Community detection methods

Finding communities in bipartite networks

  • CONDOR is a tool for community detection in bipartite networks. Many community detection methods for unipartite networks are based on the concept of maximizing a modularity metric that compares the weight of edges within communities to the weight of edges between communities, prioritizing community assignments with higher values of the former relative to the latter. CONDOR extends this concept to bipartite networks by optimizing a bipartite version of modularity defined by Barber (2007). To enable bipartite community detection on large networks such gene regulatory networks, CONDOR uses a fast unipartite modularity maximization method on one of the two unipartite projections of the bipartite network. In Platig et al. (2016), CONDOR is applied to bipartite networks of single nucleotide polymorphisms (SNPs) and gene expression, where a network edge from a SNP node to a gene node is indicative of an association between the SNP and the gene expression level, commonly known as an expression quantitative trait locus (eQTL). Communities detected with CONDOR contained local hub nodes (core SNPs) enriched for association with disease, suggesting that functional eQTL relationships are encoded at the community level.

  • ALPACA is a method for differential network analysis that is based on a novel approach to comparison of network community structures. Comparisons of community structure have typically been accomplished by assessing which nodes switch community membership between networks (community comparison) or by computing the edge weight differences by subtracting the adjacency matrices of two networks and then performing community detection on the resulting differential network (edge subtraction). Both these approaches have important limitations. Community comparison is subject to a resolution limit and cannot detect differences smaller than the average community size in a network. Edge subtraction transfers noise from both of the original networks to the differential network, leading to an imprecise estimator. Moreover, positive and negative edge differences cannot be distinguished in the subsequent community detection performed on the differential network. In contrast to community comparison and edge subtraction, ALPACA compares the community structure of two networks by optimizing a new metric: differential modularity. In the ALPACA algorithm, one network is defined as the reference network and the second is defined as the perturbed network. The differential modularity metric measures the extent to which edges in a community in the perturbed network differ from those that would be expected by random chance according to a null distribution based on the reference network. Community structure of the perturbed network is determined by maximizing this differential modularity. The resulting communities are differential modules that show how the perturbed network differs from the reference network at the community level.

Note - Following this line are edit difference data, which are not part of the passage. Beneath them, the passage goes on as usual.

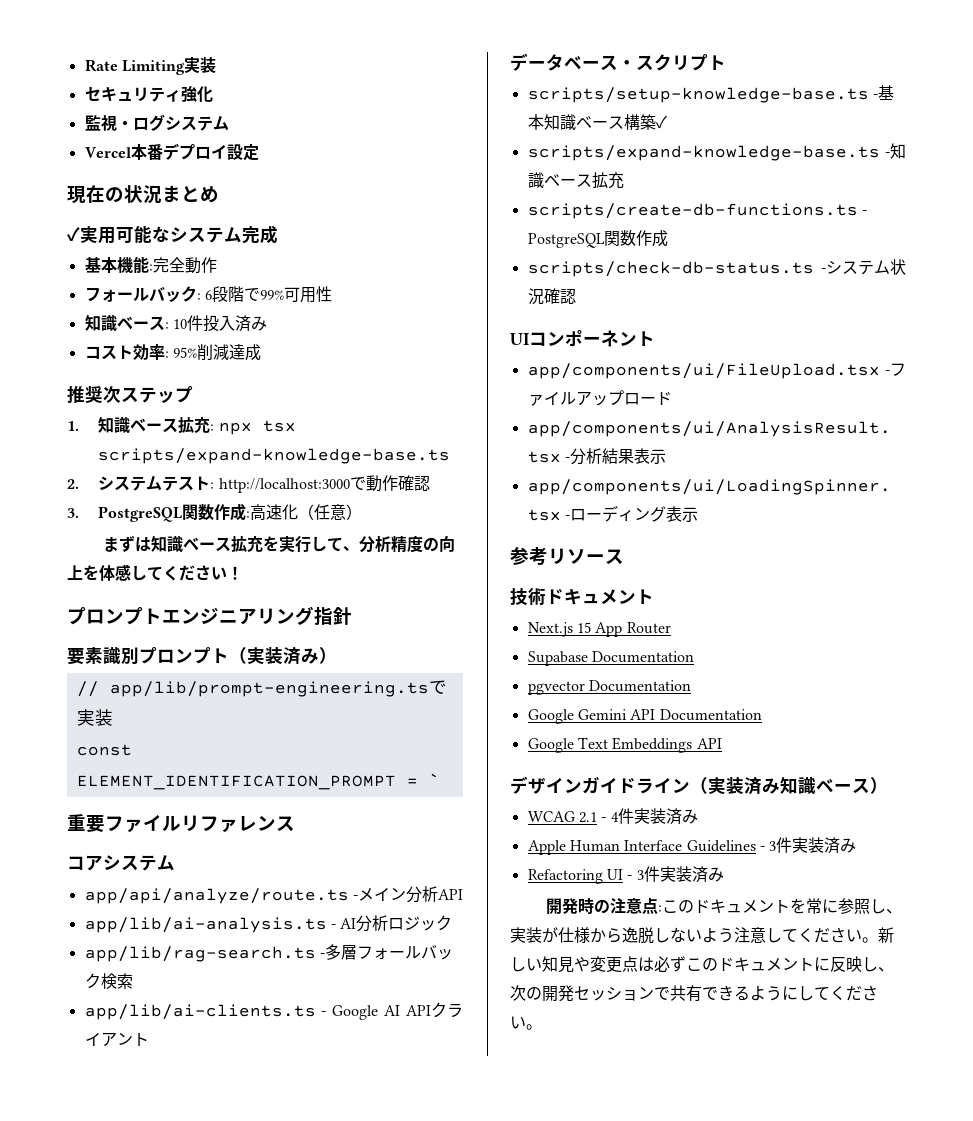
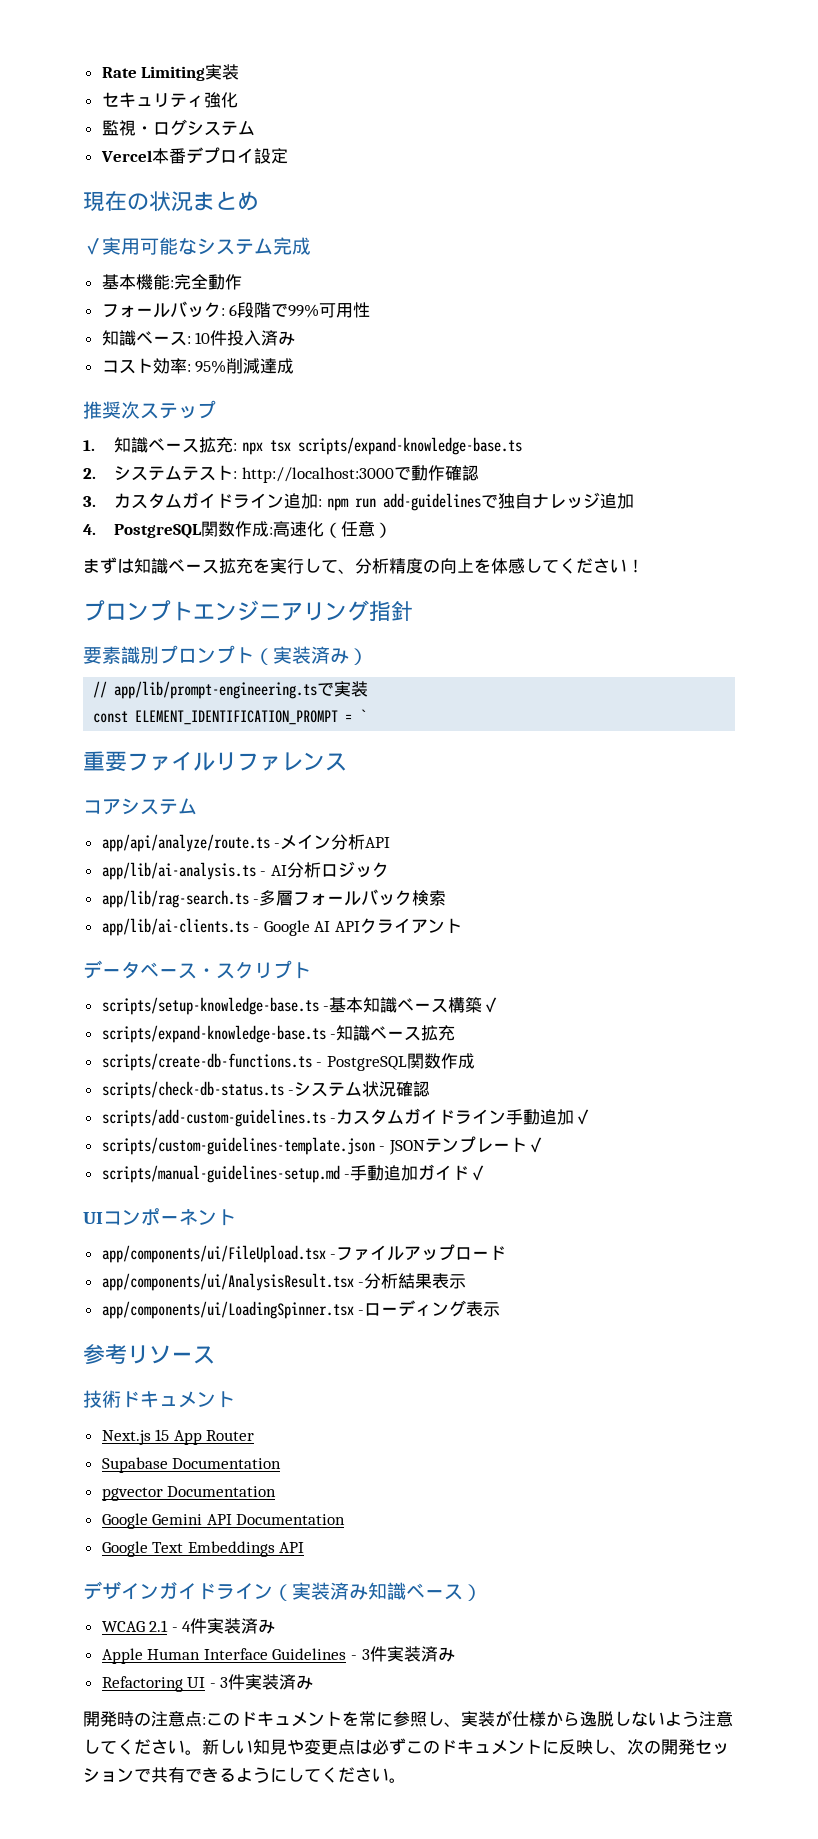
- 3. PostgreSQL関数作成:高速化（任意）
+ 3.カスタムガイドライン追加: npm run add-guidelinesで独自ナレッジ追加
+ 4. PostgreSQL関数作成:高速化（任意）
+ scripts/add-custom-guidelines.ts -カスタムガイドライン手動追加✓
+ scripts/custom-guidelines-template.json - JSONテンプレート✓
+ scripts/manual-guidelines-setup.md -手動追加ガイド✓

  • CRANE is a method for determining statistical significance of structural differences between networks. Analysis with CRANE is a four-phase process. The first step of CRANE is to estimate two networks: a reference network and a perturbed network. In the same spirit as LIONESS, CRANE is flexible: any network inference method (e.g., correlation, partial correlation, PANDA) can be used at this stage. In the second step, differential features are determined by comparing the reference and perturbed networks. Here, CRANE is again flexible: such differential features could arise from simple measures such as a comparison of node degree or centrality, or from more nuanced techniques such as differential module detection with ALPACA. Third, a large number of constrained random networks are developed based on the network structure of the reference network. By comparing each random network with the original reference network, a set of null differential measures is obtained. Fourth, the observed differential features from step two can be compared with the null distribution from step three to generate empirical p-values. A typical workflow for applying CRANE in NetZooR would involve fitting PANDA networks in step one and using ALPACA to estimate differential modules in step two.